Selasa, 20 Juni 2017

Renungan: Islam Kita

Agama Islam yang dibawa oleh Nabi Muhammad saw merupakan risalah sempurna. Selain menyempurnakan ajaran-ajaran yang dibawa para Nabi sebelum Nabi Muhammad saw, juga dalam rangka membebaskan manusia dari kebodohan, kezaliman, dan perilaku tidak manusiawi. Masyarakat Mekkah yang masih berperilaku tidak bermoral diubah dengan ajaran Islam menjadi supaya mengedepankan akhlak mulia. Sehingga dengan hadirnya Rasulullah saw maka masyarakat Arab yang terbelakang menjadi terkenal. Hingga kini pun masih tercatat kejayaannya dalam sejarah.

Peradaban Islam yang muncul dengan berbagai khazanah intelektual, monumen-monumen megah, dan warisan ilmu pengetahun yang tiada duanya, menjadi sumbangan besar untuk perkembangan dan kemajuan dunia sekarang.

Sumber yang membebaskan dan mencerahkan itu adalah ajaran Islam yang terdapat dalam al-Quran dan penuturan hikmah dari Rasulullah saw. Tanpa berpegang pada kedua sumber tadi, Islam hanya namanya saja. Seperti masa sekarang ini, Indonesia hanya terkenal dengan kuantitas (jumlah), namun belum berkualitas atau menjadi solusi atas pelbagai masalah bangsa.

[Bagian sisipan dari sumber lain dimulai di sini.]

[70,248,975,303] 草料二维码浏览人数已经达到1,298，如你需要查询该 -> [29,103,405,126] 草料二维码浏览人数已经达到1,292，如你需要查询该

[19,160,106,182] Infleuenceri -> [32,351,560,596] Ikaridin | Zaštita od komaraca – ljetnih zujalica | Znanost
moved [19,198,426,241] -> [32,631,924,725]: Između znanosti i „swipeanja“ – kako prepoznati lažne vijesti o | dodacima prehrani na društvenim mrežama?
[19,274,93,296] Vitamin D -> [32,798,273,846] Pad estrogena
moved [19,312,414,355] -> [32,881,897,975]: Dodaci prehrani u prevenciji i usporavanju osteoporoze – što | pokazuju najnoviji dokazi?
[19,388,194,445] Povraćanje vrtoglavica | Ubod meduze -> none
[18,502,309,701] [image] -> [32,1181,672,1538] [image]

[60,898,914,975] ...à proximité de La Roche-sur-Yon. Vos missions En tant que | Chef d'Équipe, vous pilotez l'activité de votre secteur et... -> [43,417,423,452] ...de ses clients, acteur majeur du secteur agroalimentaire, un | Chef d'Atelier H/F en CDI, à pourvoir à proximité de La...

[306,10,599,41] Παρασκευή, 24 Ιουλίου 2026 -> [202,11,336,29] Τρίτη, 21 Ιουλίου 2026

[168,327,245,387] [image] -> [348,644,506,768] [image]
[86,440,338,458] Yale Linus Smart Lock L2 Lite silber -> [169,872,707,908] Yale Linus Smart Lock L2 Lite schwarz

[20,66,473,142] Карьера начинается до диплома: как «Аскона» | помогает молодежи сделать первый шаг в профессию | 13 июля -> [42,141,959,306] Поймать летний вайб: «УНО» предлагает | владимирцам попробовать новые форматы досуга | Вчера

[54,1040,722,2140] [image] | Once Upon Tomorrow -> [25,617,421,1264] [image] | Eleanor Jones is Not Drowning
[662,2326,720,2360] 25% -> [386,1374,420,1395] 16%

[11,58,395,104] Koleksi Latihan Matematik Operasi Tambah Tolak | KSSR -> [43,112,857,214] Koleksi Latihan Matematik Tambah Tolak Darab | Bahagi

Seharusnya umat Islam Indonesia mulai berpikir untuk menjadi solusi, bukan menambah masalah. Persoalan ekonomi dan himpitan beban hidup kadang menjadi persoalan yang tidak pernah selesai dengan sebuah seminar atau konferensi. Tapi butuh aksi dan tindakan nyata dalam bentuk program-program yang membangkitkan hajat hidup orang banyak.

Langkah tersebut membutuhkan sokongan material yang tidak sedikit. Sebagian masyarakat Islam di Indonesia, bila diteliti sebetulnya berada dalam garis kecukupan dan kemapanan ekonomi. Tengok saja anggota parlemen dan pengusaha-pengusaha yang memiliki beberapa perusahaan atau bisnis itu rata-rata mengaku beragama Islam. Tidak dipungkiri juga yang miskin pun beragama Islam.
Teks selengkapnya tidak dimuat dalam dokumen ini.